In the case of Obsession, director Curry Barker came from the world of YouTube sketch comedy (and got his million-plus subscribers to turn out for his movie), and in Backrooms’ instance, director Kane Parsons, created a web series with the premise of “aren’t empty rooms scary?”

The kicker for Hollywood? Barker was born in September 1999, and Parsons was born in June 2005.

In this case, we have two young filmmakers who don’t remember a world without smartphones, showing the film industry how it’s done.

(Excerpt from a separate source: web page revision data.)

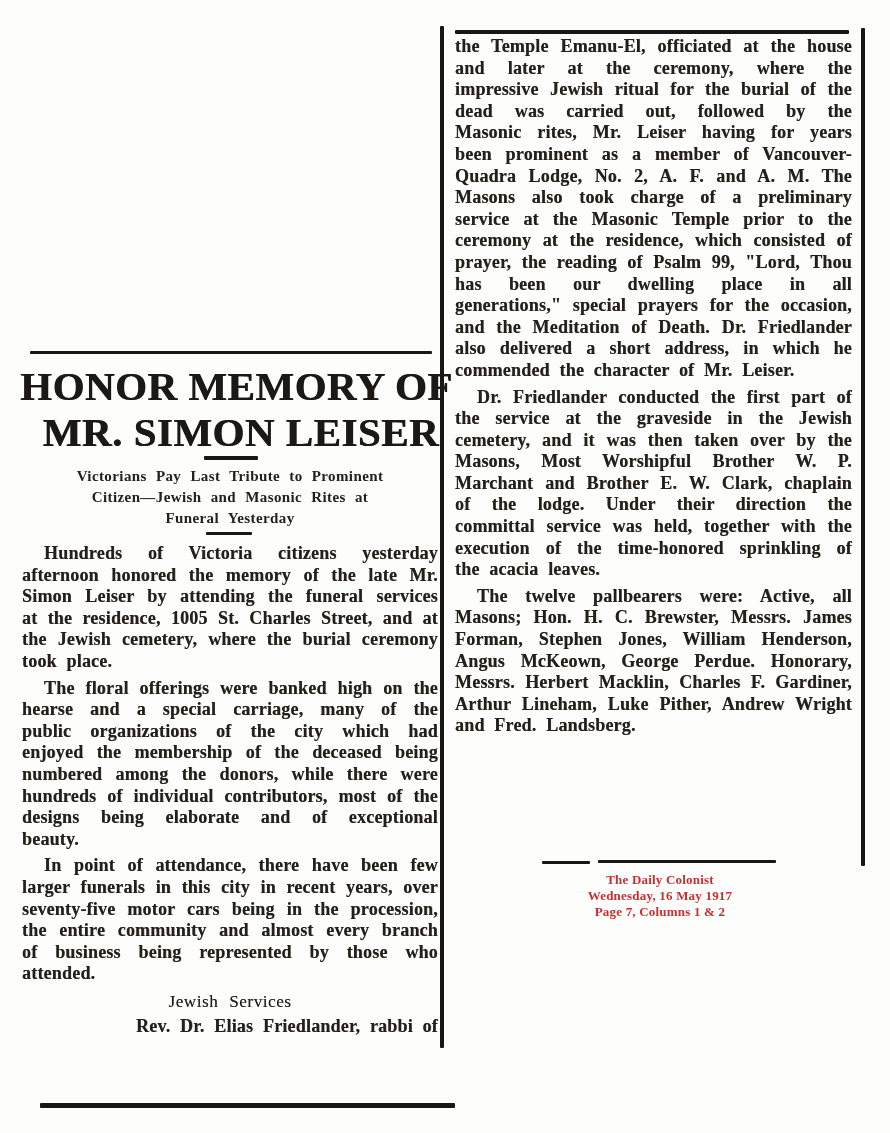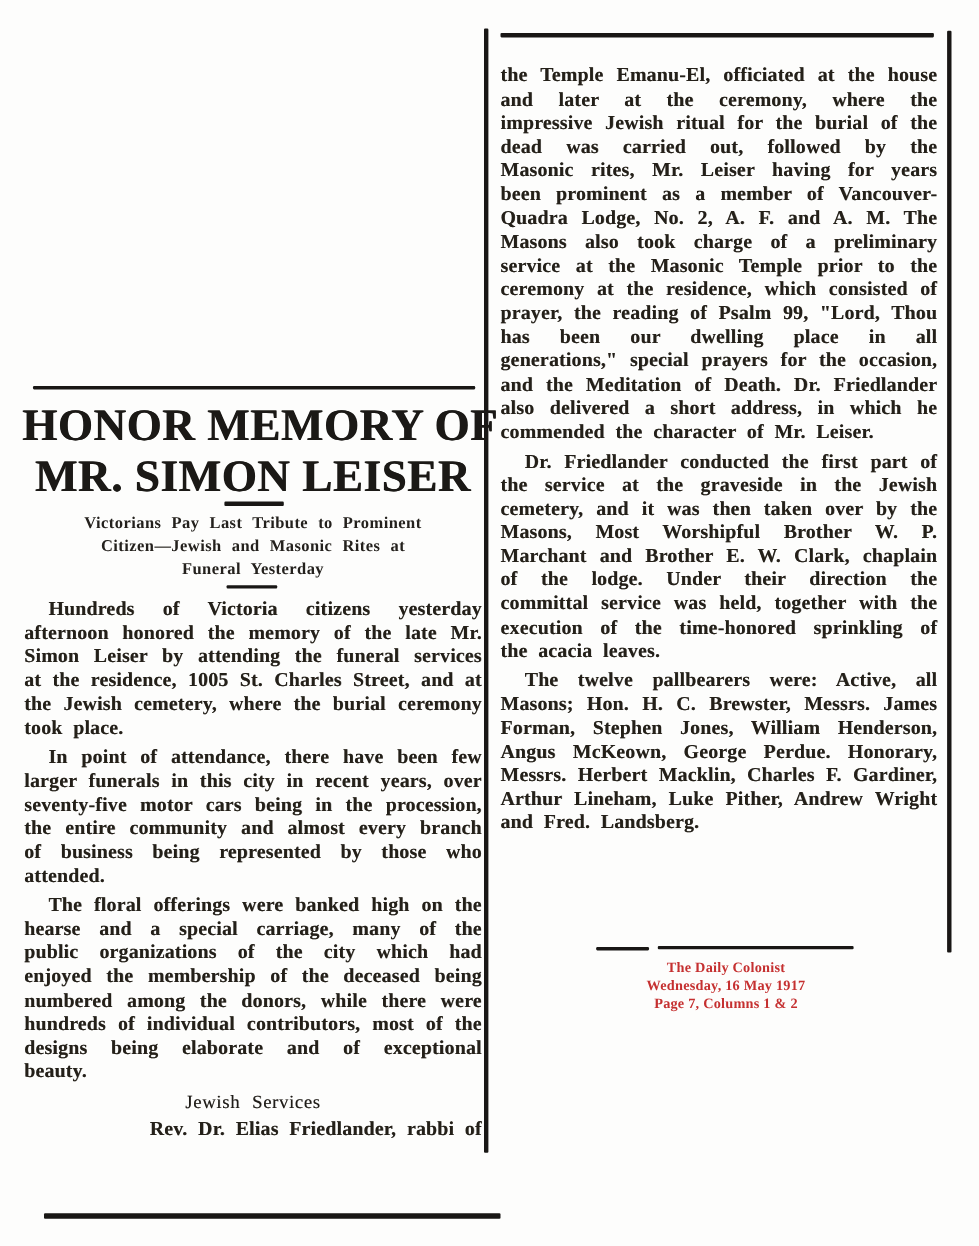"the Temple Emanu-El, officiated at" .right-copy { top: 58px -> 36px }
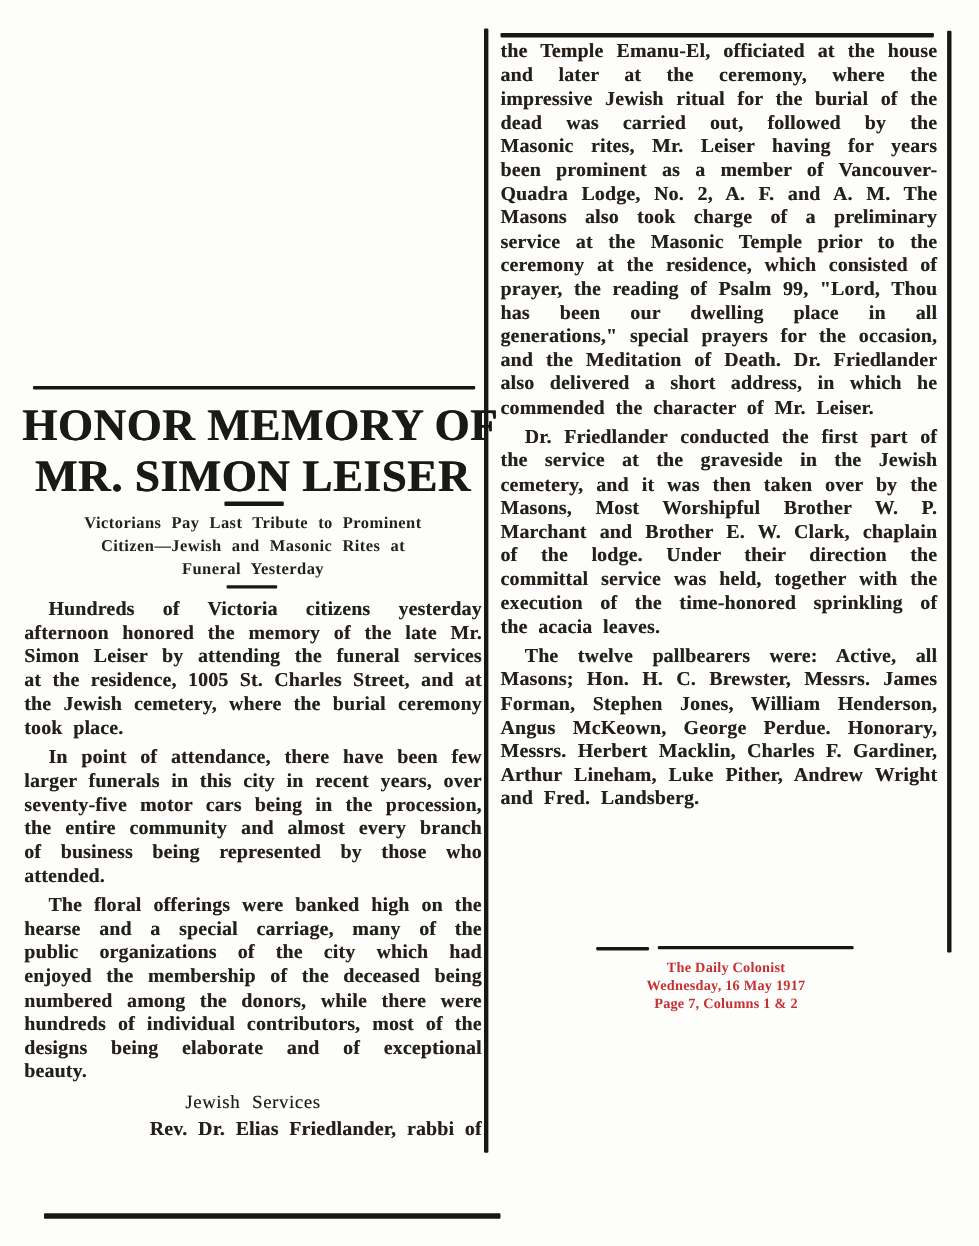"MR. SIMON LEISER" .headline-2 { left: 14px -> 25px }
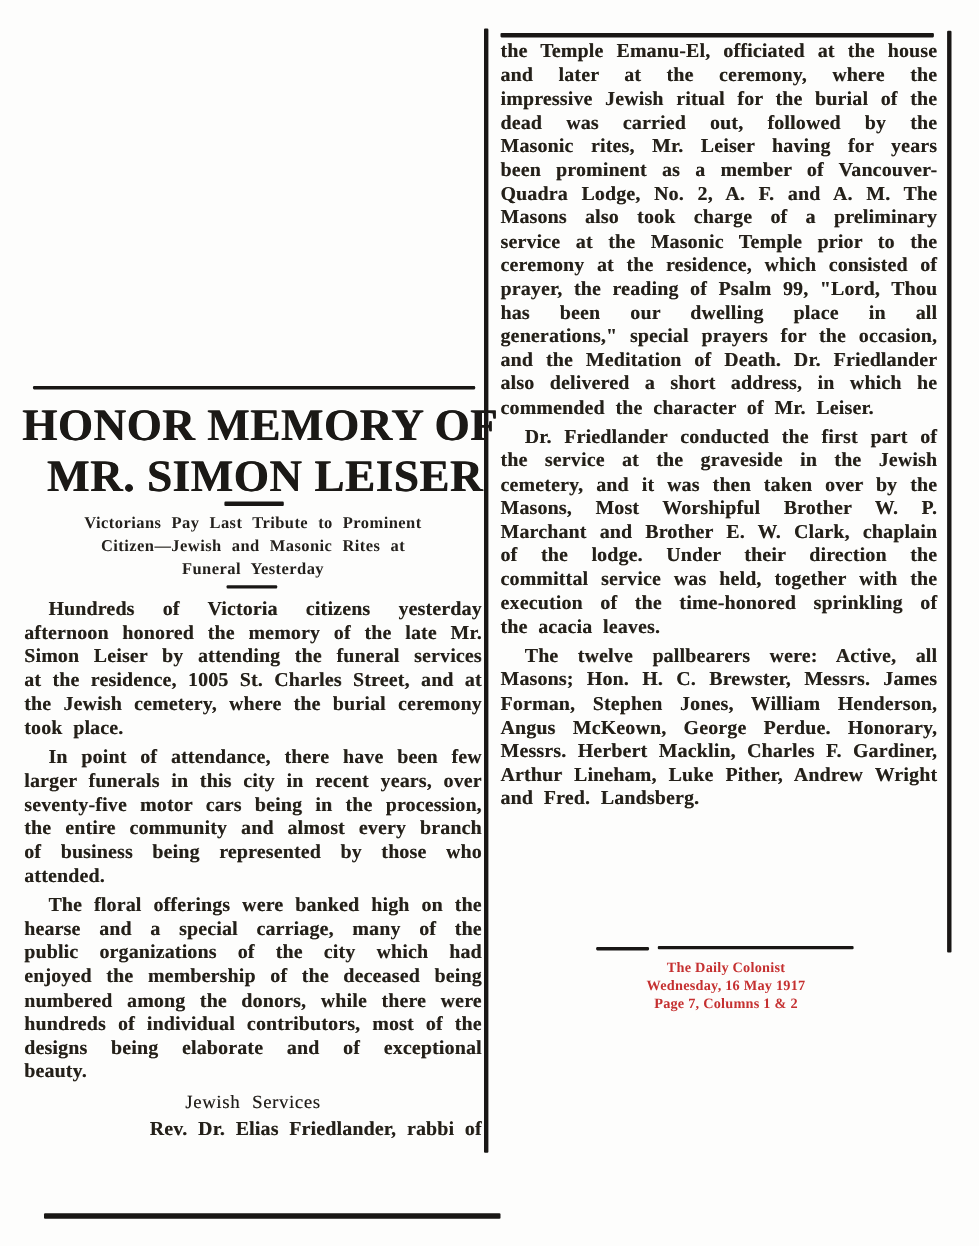"In point of attendance, there" p { order: before "The floral offerings were banked" -> after "The floral offerings were banked" }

Backrooms and Obsession’s combined budget wouldn’t pay for Skeletor’s special effects, but you are going to remember what happened in those two films quicker than you’d remember Skeletor is monologuing about in this movie.

Backrooms and Obsession have become runaway box office hits, and coupled with other big hits like The Devil Wears Prada 2, Project Hail Mary and Michael, there is a healthy variety for cinema-goers these days.

That leaves Masters Of The Universe in an awkward situation – who is this for, exactly?

If you grew up watching He-Man in the 1980s, pop culture is already built around you; the 1980s aesthetic and trappings haven’t gone anywhere.

There is no decade more over-represented in pop culture than the 1980s (but of course, the people running Hollywood now grew up during that decade, making it our problem in the process).

The moment for this film was a decade ago, when the A-Team, 21 Jump Street, The Karate Kid, Ghostbusters and The Equalizer got big-screen outings.

In the context of 2026, this film sticks out like a sore thumb.

Early on in the film, an interesting action sequence is brought to a halt after an otherworldly creature is hit by an Amazon Prime van.

That scene is a perfect microcosm of where the film went wrong; Amazon signed the cheques, but forgot to deliver a good movie in the process.